* [Work to complete]:
Filter the records down to the lines that hold the word "column", and copy each of those lines.

== == ==

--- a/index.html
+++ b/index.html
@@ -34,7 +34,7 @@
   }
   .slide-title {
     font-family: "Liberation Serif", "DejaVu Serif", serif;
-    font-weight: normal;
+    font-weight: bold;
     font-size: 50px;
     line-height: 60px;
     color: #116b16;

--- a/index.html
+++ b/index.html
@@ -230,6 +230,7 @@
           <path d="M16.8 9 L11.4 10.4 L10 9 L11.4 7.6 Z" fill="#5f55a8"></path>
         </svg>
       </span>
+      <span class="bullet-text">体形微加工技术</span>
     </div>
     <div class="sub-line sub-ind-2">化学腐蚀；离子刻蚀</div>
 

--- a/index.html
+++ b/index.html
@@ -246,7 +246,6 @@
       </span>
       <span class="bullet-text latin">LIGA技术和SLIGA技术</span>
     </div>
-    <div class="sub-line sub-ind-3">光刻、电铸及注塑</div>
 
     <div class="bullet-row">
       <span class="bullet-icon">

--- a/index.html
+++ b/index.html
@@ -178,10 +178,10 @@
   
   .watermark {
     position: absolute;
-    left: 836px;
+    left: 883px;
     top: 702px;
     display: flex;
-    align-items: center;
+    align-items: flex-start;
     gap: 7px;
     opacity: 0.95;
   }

== == ==

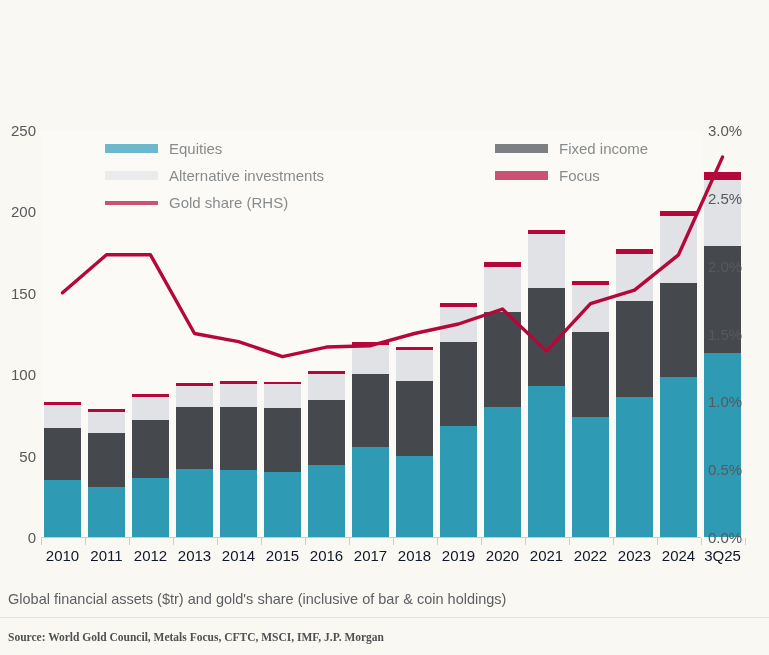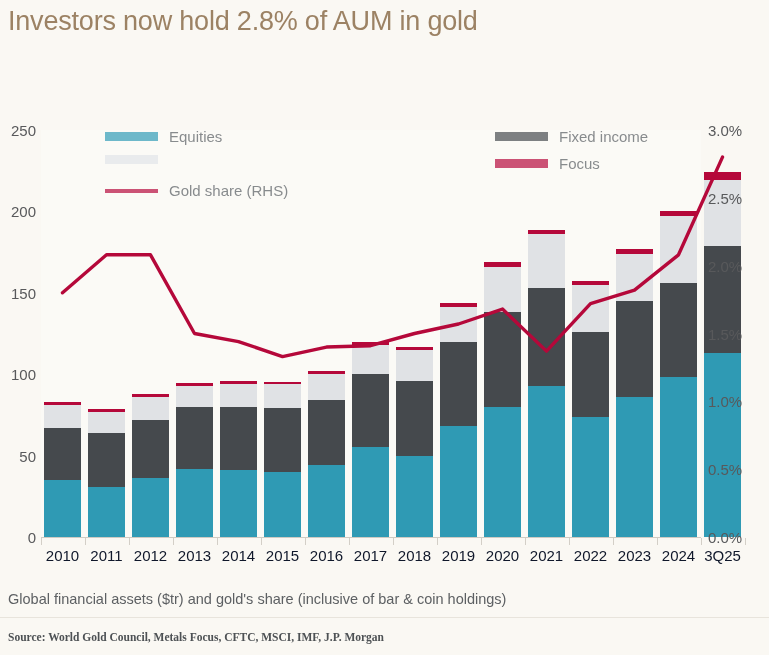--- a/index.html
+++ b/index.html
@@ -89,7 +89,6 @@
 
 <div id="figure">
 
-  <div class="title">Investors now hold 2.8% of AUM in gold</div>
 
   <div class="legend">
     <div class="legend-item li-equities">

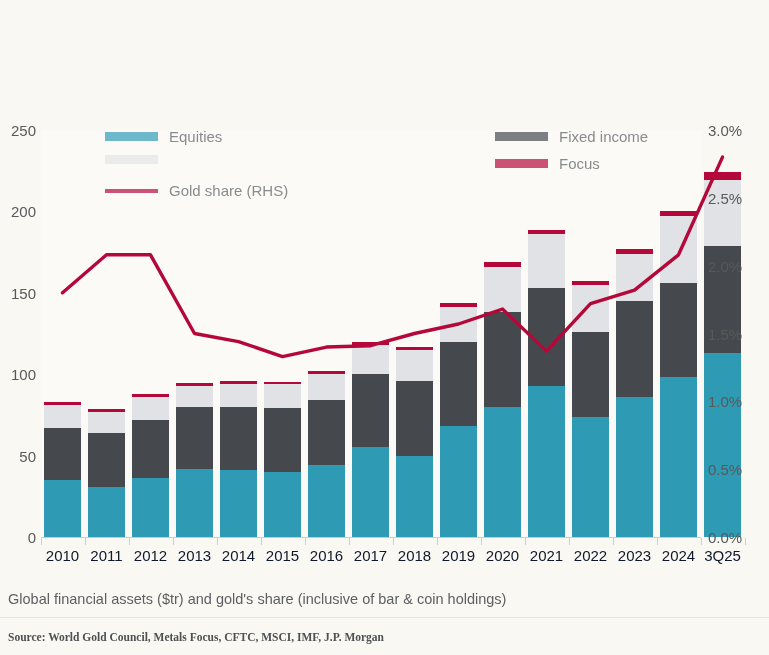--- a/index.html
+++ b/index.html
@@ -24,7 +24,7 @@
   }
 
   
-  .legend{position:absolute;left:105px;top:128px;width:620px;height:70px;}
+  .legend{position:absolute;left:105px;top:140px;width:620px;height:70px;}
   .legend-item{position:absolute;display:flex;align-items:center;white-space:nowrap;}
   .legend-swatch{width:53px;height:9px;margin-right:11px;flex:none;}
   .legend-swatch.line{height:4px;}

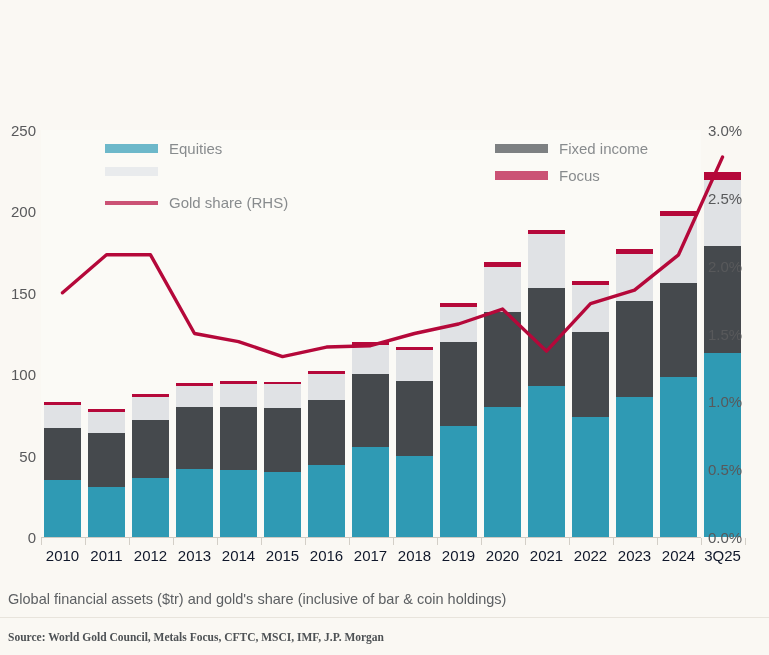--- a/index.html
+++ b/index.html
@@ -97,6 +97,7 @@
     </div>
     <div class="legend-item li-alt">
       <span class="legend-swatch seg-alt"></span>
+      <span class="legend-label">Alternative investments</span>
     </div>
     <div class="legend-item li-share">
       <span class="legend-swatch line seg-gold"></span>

== == ==

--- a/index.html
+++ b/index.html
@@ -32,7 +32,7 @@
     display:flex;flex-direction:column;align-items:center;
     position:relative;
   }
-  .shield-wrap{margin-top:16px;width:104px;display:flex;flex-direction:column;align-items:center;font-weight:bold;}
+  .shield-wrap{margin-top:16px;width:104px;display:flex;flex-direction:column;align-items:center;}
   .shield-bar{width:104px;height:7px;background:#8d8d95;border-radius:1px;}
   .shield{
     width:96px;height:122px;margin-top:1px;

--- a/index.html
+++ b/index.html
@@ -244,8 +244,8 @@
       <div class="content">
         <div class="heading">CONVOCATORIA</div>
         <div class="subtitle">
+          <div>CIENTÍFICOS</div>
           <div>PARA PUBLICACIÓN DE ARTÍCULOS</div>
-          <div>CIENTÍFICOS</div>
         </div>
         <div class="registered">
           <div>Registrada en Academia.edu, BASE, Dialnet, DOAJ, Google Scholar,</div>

== == ==

* [Exercise solution]:
     display:flex;flex-direction:column;align-items:center;
-  .shield-wrap{margin-top:16px;width:104px;display:flex;flex-direction:column;align-items:center;font-weight:bold;}
+  .shield-wrap{margin-top:16px;width:104px;display:flex;flex-direction:column;align-items:center;}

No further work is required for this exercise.